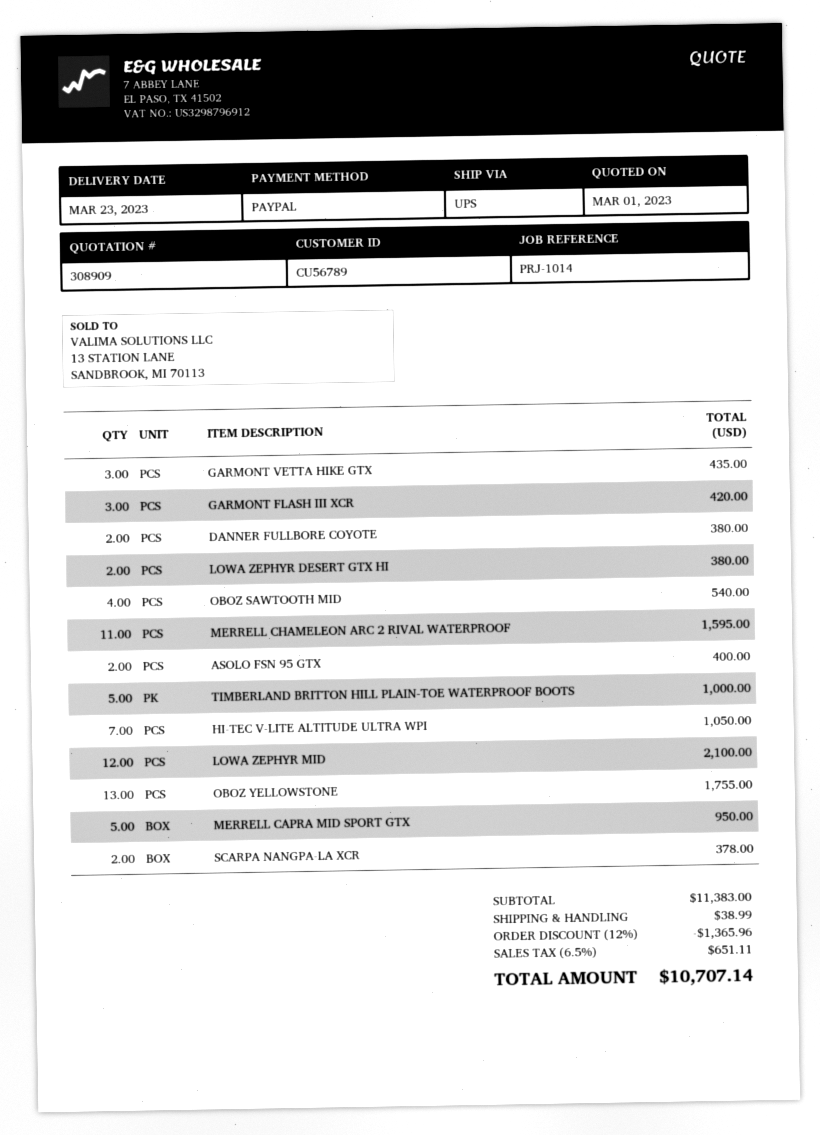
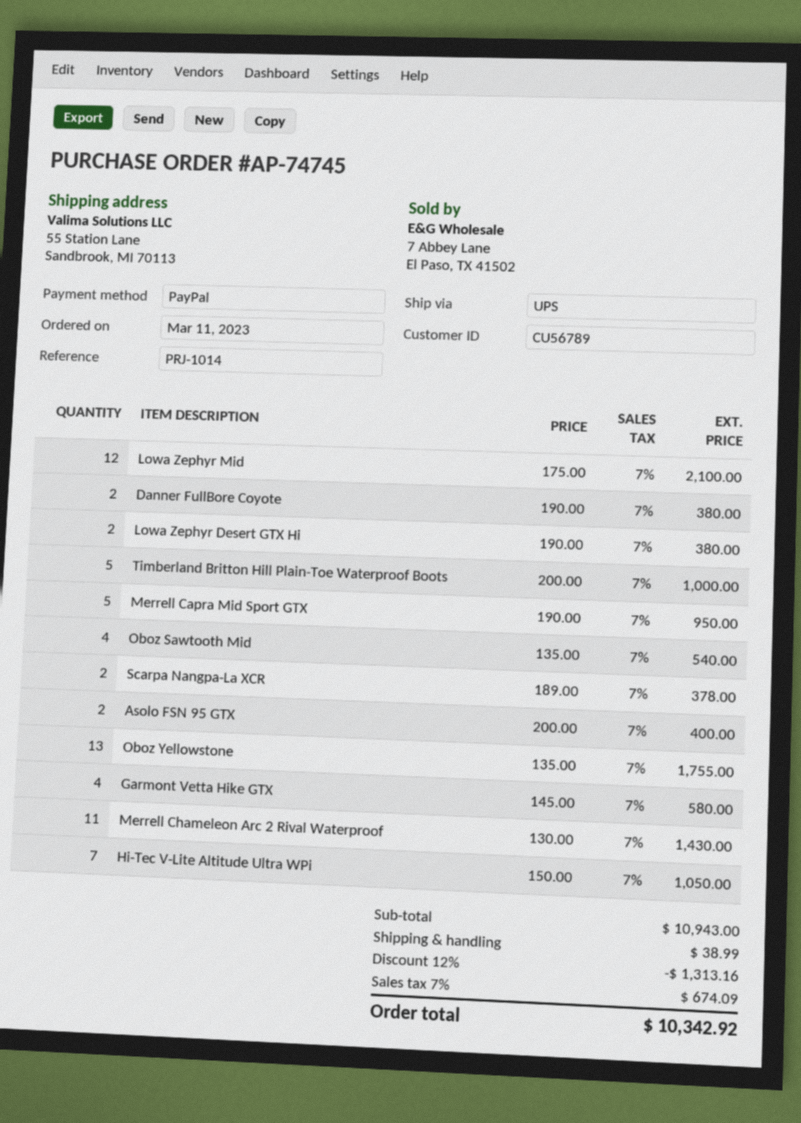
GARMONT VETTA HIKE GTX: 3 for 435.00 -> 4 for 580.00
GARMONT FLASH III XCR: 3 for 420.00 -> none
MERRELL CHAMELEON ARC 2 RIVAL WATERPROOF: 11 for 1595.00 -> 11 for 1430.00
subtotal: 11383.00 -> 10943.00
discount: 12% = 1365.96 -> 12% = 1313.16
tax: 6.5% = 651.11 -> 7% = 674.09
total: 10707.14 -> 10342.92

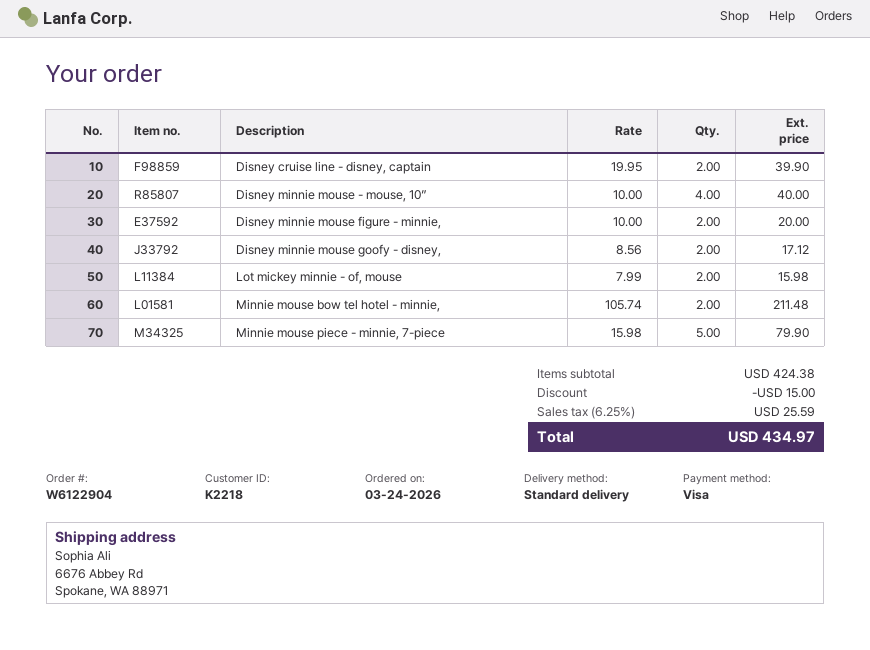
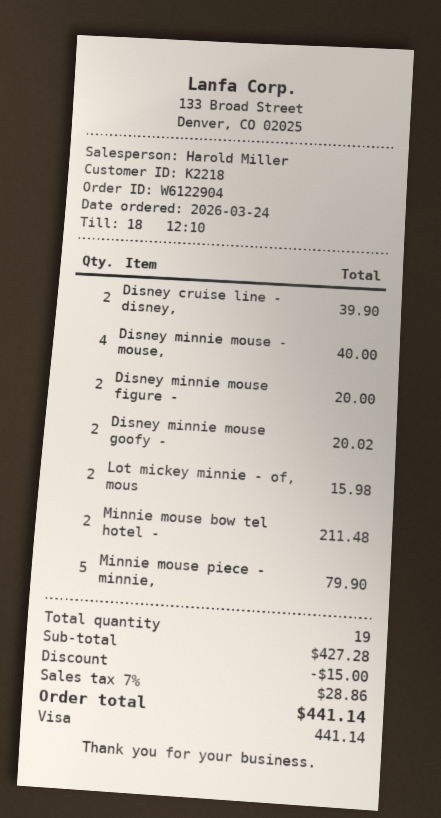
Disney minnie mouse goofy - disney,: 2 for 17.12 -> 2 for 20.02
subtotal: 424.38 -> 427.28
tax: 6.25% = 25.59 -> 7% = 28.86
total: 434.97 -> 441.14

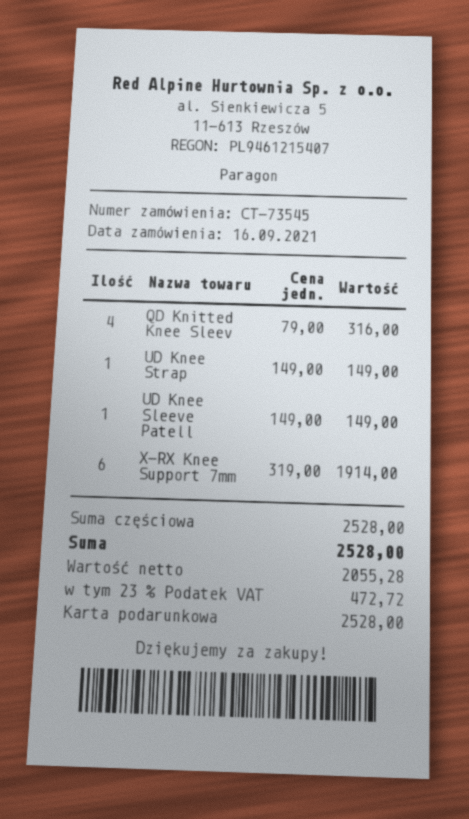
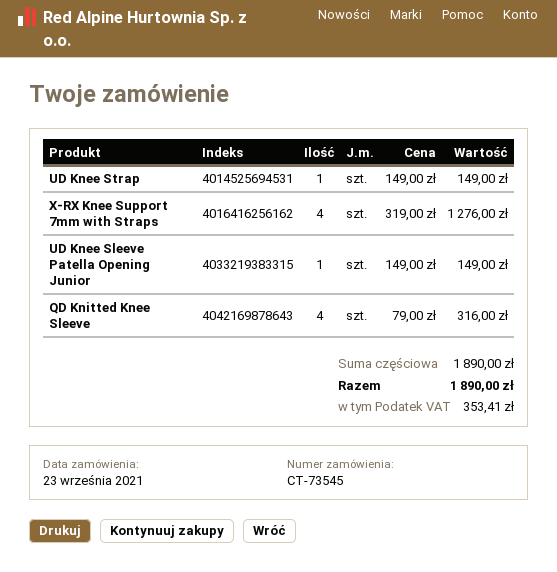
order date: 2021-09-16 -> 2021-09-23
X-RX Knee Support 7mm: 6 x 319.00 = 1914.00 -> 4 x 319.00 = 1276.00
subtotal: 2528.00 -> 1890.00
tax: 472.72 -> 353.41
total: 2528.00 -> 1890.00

◆ ◆ ◆ ◆ ◆

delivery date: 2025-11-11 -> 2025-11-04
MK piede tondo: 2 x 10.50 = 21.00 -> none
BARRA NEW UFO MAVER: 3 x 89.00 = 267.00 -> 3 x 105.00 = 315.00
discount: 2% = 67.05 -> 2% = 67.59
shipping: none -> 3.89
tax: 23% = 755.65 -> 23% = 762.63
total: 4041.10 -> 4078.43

◆ ◆ ◆ ◆ ◆

*Required work*. Retype, in the same exact form, the lines of the material above from the line holding "delivery date: 2025-11-11 -> 2025-11-04" through the line holding "total: 4041.10 -> 4078.43".

*Finished task*.
delivery date: 2025-11-11 -> 2025-11-04
MK piede tondo: 2 x 10.50 = 21.00 -> none
BARRA NEW UFO MAVER: 3 x 89.00 = 267.00 -> 3 x 105.00 = 315.00
discount: 2% = 67.05 -> 2% = 67.59
shipping: none -> 3.89
tax: 23% = 755.65 -> 23% = 762.63
total: 4041.10 -> 4078.43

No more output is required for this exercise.